What you should do: Only one stretch of the records below should be repeated. It starts with the line containing "many cases, being" and goes on through the line containing "- An introduction", exactly as written.

Given records:
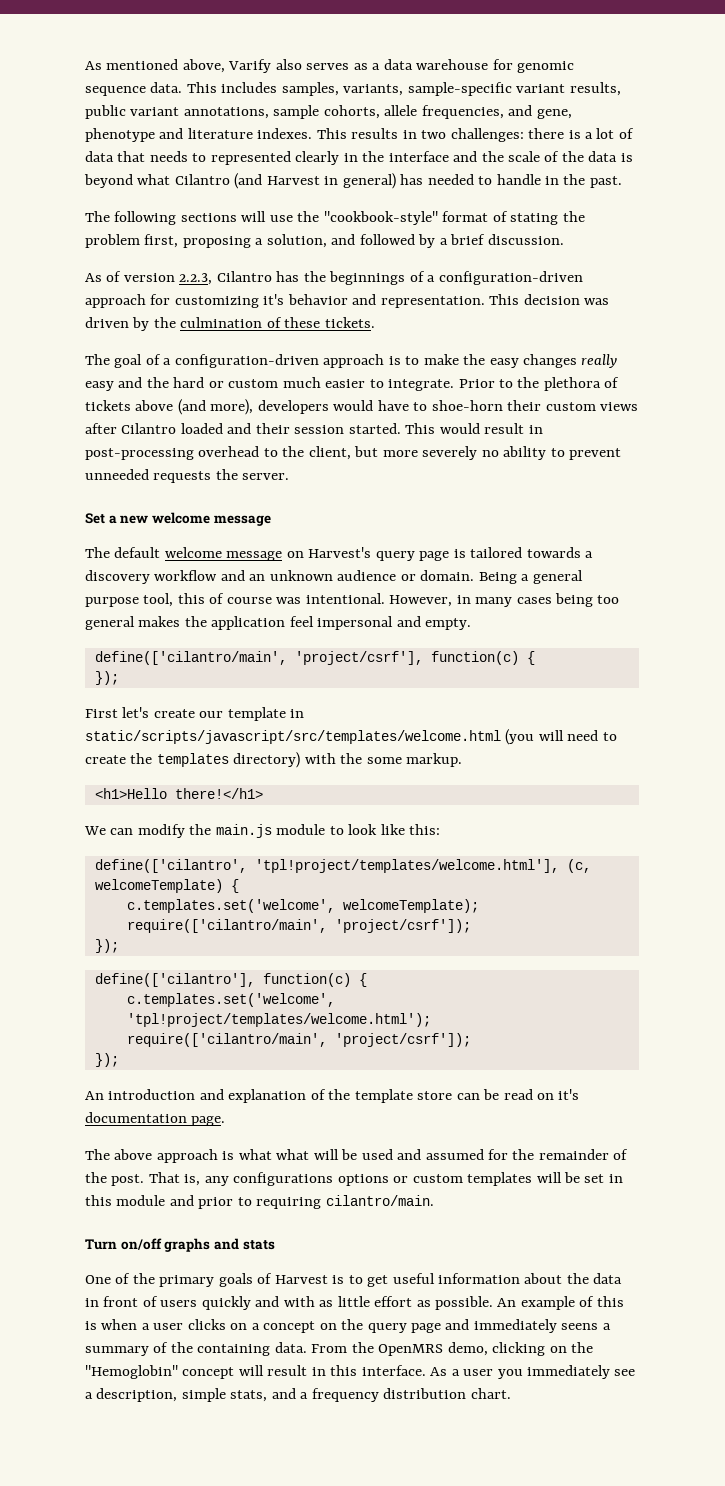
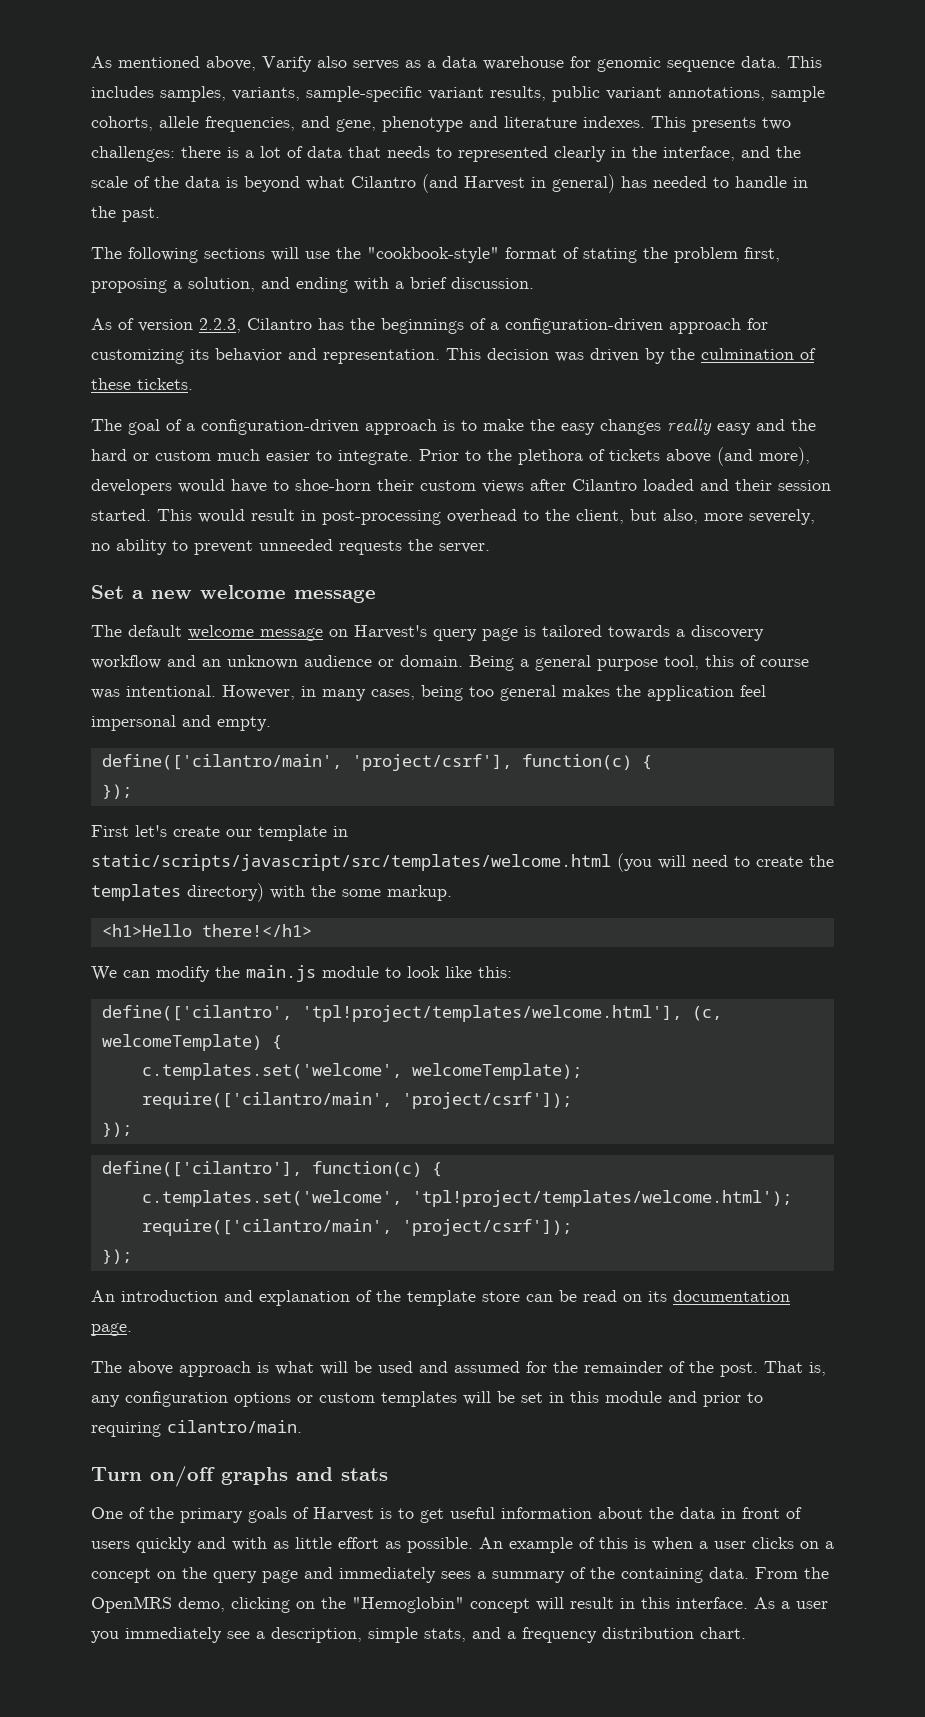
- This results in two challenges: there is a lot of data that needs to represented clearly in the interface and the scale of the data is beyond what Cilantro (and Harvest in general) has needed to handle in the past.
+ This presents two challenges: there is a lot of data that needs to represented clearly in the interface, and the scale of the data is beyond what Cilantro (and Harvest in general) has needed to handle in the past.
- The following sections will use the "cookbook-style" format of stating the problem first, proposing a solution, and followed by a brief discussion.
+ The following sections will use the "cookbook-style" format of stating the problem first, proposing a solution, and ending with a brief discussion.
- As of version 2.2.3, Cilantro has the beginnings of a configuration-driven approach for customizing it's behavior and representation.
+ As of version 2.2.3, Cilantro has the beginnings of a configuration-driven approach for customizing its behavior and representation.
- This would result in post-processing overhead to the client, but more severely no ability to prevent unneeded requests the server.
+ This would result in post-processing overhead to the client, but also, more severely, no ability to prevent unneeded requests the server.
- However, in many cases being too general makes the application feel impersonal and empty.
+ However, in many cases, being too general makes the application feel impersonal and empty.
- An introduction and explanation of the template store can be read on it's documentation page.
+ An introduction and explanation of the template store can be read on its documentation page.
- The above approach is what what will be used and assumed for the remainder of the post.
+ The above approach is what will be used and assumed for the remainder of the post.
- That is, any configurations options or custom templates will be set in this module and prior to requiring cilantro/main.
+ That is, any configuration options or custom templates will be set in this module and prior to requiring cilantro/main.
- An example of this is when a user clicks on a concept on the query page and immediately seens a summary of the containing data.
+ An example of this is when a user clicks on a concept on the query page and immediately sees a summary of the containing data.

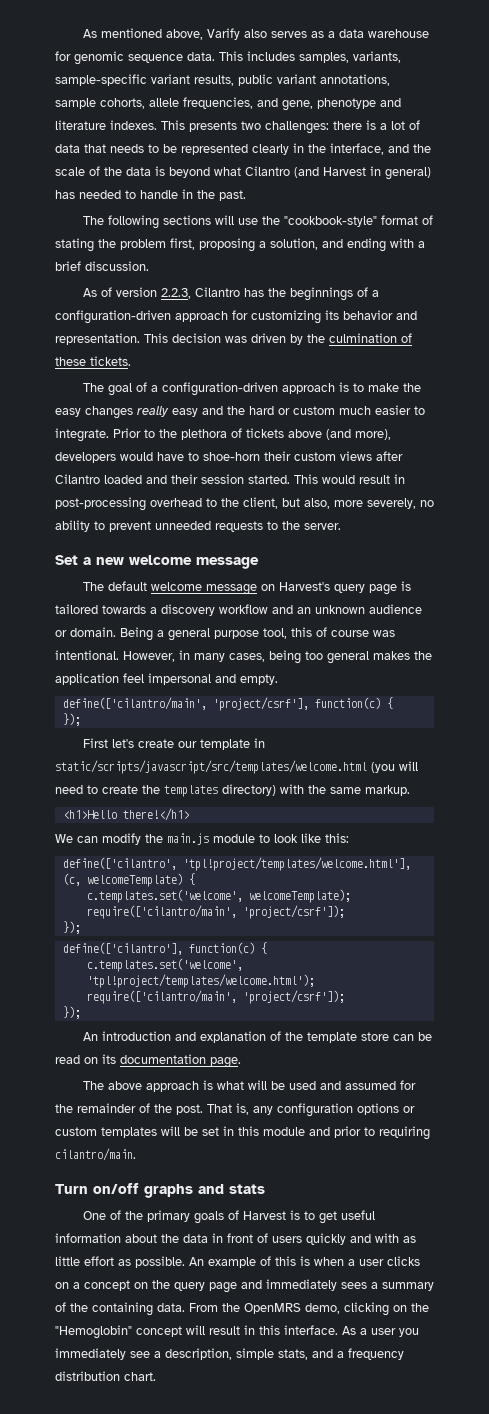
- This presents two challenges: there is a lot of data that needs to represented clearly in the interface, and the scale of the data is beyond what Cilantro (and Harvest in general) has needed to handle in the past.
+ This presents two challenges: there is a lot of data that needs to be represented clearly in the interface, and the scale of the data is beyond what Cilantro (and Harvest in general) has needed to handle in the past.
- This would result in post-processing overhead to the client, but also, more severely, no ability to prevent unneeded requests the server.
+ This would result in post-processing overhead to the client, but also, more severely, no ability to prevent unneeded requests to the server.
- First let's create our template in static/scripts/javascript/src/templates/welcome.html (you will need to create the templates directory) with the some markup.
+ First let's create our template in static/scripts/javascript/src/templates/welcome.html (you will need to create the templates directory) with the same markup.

Answer section:
+ However, in many cases, being too general makes the application feel impersonal and empty.
- An introduction and explanation of the template store can be read on it's documentation page.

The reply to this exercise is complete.